Reading time: 4 – 7 minutes
The Internet is rapidly transforming healthcare. Not only is it creating new connections for the access, sharing and exchange of information, it is cultivating a new level of knowledge among patients, enabling them to have input into decisions about their healthcare. Indeed, 80% of adult Americans say they have researched at least one specific health topic, either information on exercise and fitness, or information about immunizations or vaccines, online at some point [1]. A 2003 WebMD study found that consumers spent more time researching health information online than any other media source [2].
Unfortunately, with all the reliable health information online, an equal or greater amount of misinformation also exists. An article in the Economist last year discussed the exponential increase in user-generated content, encouraged by sites such as YouTube, Facebook and Wikipedia, and its affect on healthcare [3]. The article concluded by quoting a professor at Harvard Medical School:
Many doctors, he says, “don’t get the wisdom of crowds.” But he thinks the combined knowledge of a crowd of his patients would be far greater than his own.

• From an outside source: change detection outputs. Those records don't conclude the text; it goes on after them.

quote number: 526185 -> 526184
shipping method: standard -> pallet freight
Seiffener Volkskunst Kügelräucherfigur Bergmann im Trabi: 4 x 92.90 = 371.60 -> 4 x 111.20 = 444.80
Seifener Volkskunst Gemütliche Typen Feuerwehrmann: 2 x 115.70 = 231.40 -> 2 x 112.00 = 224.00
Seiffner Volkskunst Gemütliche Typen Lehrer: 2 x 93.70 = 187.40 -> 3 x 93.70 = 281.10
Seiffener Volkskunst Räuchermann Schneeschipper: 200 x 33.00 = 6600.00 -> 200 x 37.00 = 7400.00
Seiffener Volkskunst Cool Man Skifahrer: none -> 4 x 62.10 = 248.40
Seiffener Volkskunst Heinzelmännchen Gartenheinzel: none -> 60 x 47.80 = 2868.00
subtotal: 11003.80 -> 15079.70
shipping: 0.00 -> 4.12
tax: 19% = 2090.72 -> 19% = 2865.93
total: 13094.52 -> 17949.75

However, the trouble with “The Wisdom of Crowds” or “Crowdsourcing” is that a group of people connected by a network doesn’t necessarily mean they will work together as or more effectively than in traditional organizations.
… Quite simply, not all crowds are wise.
In his book “The Wisdom of Crowds”, James Surowiecki wrote the following [4]:
The smartest groups are made up of people with diverse perspectives who are able to stay independent of each other. Independence doesn’t imply rationality or impartiality. You can be biased and irrational, but as long as you’re independent, you won’t make the group any dumber.
A study published in the Journal of the American Medical Association examined “The Wisdom of Crowds” by evaluating YouTube as a source of information on immunization [5]. University of Toronto researchers searched YouTube using the keywords “vaccination” and “immunization”, and measured users interaction with the videos using view counts and viewer reviews indicated by the star-rating system. Scientists evaluated 153 videos:
- 73 (48%) of the videos were positive, meaning the central message of the video supported immunization (e.g. described the benefits and safety of immunizing, described immunization as a social good, or encouraged people to receive immunizations).
- 49 (32%) of the videos were negative, meaning the central message of the video portrayed immunization negatively (e.g. emphasized the risk of immunization, advocated against immunizing, promoted distrust in vaccine science, made allegations of conspiracy or collusion between supporters of vaccination and manufacturers).
- 31 (20%) of the videos were ambiguous, meaning the video contained either a debate or was ambivalent.
Although almost half the videos were positive and only 20% were negative, compared with positive videos, negative videos were more likely to receive a rating, had a higher mean star rating and more views.
The videos were then rated for scientific accuracy based on the 2006 Canadian Immunization Guide, which has recommendations similar to those from the American Centers for Disease Control and Prevention. None of the positive videos contradicted the Guide. However, nearly half of the negative videos (22 of 49; 45%) carried messages that did contradict the Guide. These included messages that general childhood immunization can cause autism and that scentific research supports the link between thimerosal and autism. However, perhaps the most striking data from the study was that, among the positive videos, public service announcements received the lowest mean ratings and the fewest views.
The authors comment at the end of the study that:
The video ratings and view counts suggest the presence of a community of YouTube users critical of immunization.
And that community of YouTube users is growing rapidly. According to a December 2007 report by the Pew Internet & American Life Project, the typical share of internet users going to video sites was nearly twice as large as it was in December 2006 [6].
With the pervasiveness of blogs and RSS on the Internet today, content has become a commodity. Indeed, “information overload” tends to be everywhere. With too much information and not enough time, capturing an audience’s attention is paramount. Everyone has heard the cliché: “Content is King”. In the age of Web 2.0 and YouTube, packaging, not content, has clearly become King. This is the message public health authorities and others trying to communicate accurate health information need to pay attention to: it’s not just what you say, it’s how it’s presented.
References
- Fox S and Fallows D. Internet Health Resources: Health searches and email have become more commonplace, but there is room for improvement in searches and overall Internet access. Pew Internet & American Life Project. 2003 July 16.
- Research Reveals That Internet Has Become Primary Means by Which Consumers Access Health Information. WebMD press release. 2003 Feb 10.
- Health 2.0. The Economist. 2007 Sep 6.
- Suroweicki J. (2004). The Wisdom of Crowds: Why the Many Are Smarter Than the Few and How Collective Wisdom Shapes Business, Economies, Societies and Nations. Boston: Little, Brown, Boston.
- Keelan et al. YouTube as a source of information on immunization: a content analysis. JAMA. 2007 Dec 5;298(21):2482-4. DOI: 10.1001/jama.298.21.2482
View abstract - Rainie L. Increased Use of Video-sharing Sites. Pew Internet & American Life Project. 2008 Jan 9.